Friday, March 24, 2006

New Song And Dance

Tilly And The Wall Taps Into The Untried And True Approach

"People really seem to enjoy watching Jamie's tap dancing during our shows," explains Tilly and the Wall guitarist-vocalist Derek Pressnall. It's a remarkable observation made by the former Atlanta native, and one that's wholly opposite from what anyone else in the group would have said less than six months ago: most notably Tilly's resident tap dancer, Jamie Williams. Since 2001, the Omaha, NE-based folk-fluff five-piece has fashioned a vibrant and stripped-down sound that has placed the group amongst the Midwestern city's most determined acts.

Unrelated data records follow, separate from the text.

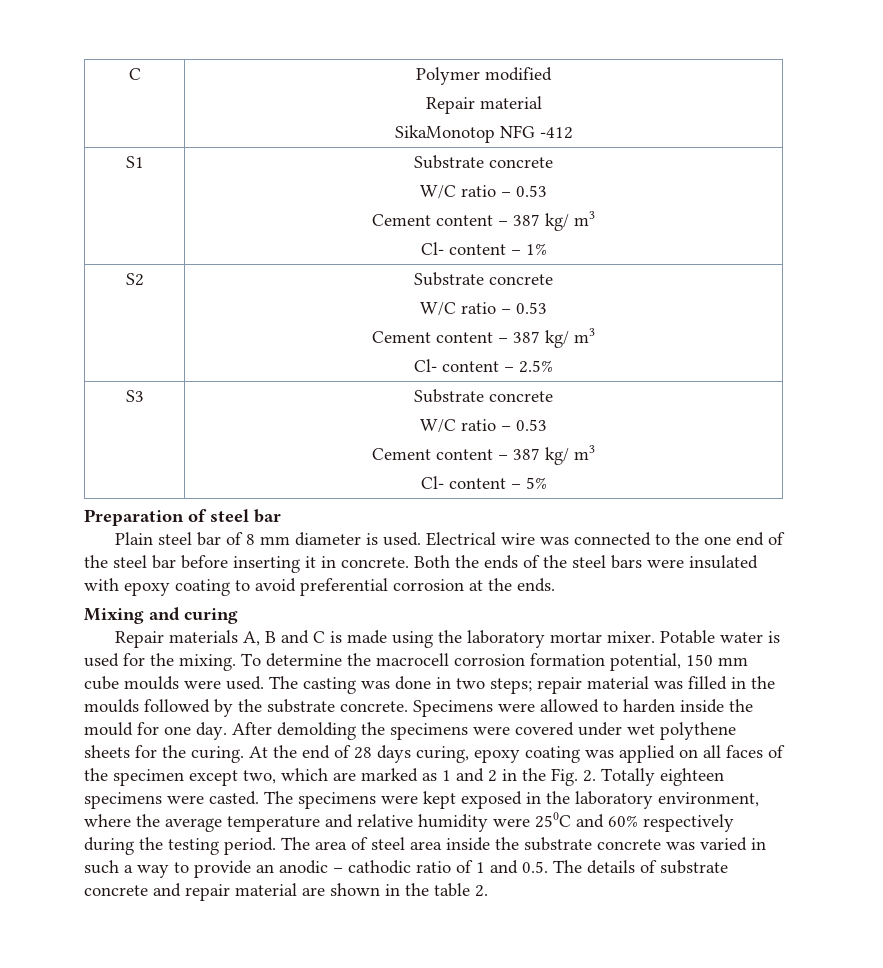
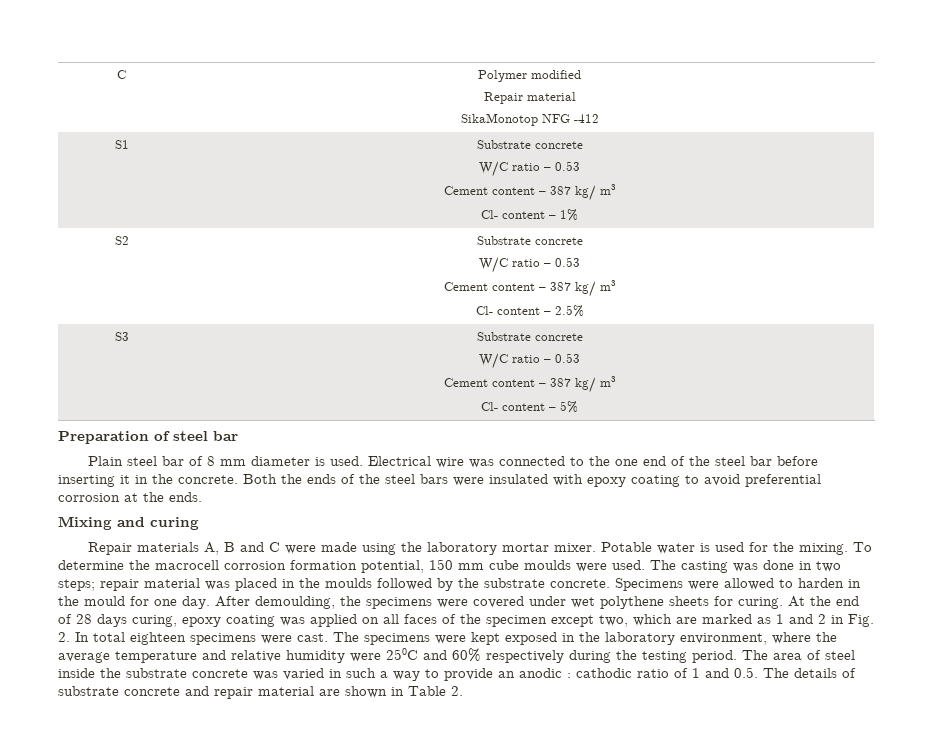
- Electrical wire was connected to the one end of the steel bar before inserting it in concrete.
+ Electrical wire was connected to the one end of the steel bar before inserting it in the concrete.
- Repair materials A, B and C is made using the laboratory mortar mixer.
+ Repair materials A, B and C were made using the laboratory mortar mixer.
- The casting was done in two steps; repair material was filled in the moulds followed by the substrate concrete.
+ The casting was done in two steps; repair material was placed in the moulds followed by the substrate concrete.
- Specimens were allowed to harden inside the mould for one day.
+ Specimens were allowed to harden in the mould for one day.
- After demolding the specimens were covered under wet polythene sheets for the curing.
+ After demoulding, the specimens were covered under wet polythene sheets for curing.
- At the end of 28 days curing, epoxy coating was applied on all faces of the specimen except two, which are marked as 1 and 2 in the Fig. 2. Totally eighteen specimens were casted.
+ At the end of 28 days curing, epoxy coating was applied on all faces of the specimen except two, which are marked as 1 and 2 in Fig. 2. In total eighteen specimens were cast.
- The area of steel area inside the substrate concrete was varied in such a way to provide an anodic – cathodic ratio of 1 and 0.5. The details of substrate concrete and repair material are shown in the table 2.
+ The area of steel inside the substrate concrete was varied in such a way to provide an anodic : cathodic ratio of 1 and 0.5. The details of substrate concrete and repair material are shown in Table 2.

Following the traditions of The Mamas & The Papas, The B-52's and the Carpenters, Tilly and the Wall's boy-girl vocal interplay revels in a wide-eyed '60s folk-pop sparkle. In only a few notes, love, sex, teen angst and death are all covered with feel-good revelry. Williams has stated that the brunt of any negative criticism the group faces falls on her shoulders, simply because it's easy to take aim at a tap dancer in such a buoyant pop group. In the wake of its first U.S. tour and the somewhat unorthodox release of its first full-length Wild Like Children, things are moving rapidly for Tilly and the Wall. "Since we put out the record, a lot of people have been listening to the music and not just focusing on the tap dancing," says Williams. "A lot of the things I'm hearing more of now are about the band, the music and the lyrical content of the songs - not just snap judgments about a dancer in the band."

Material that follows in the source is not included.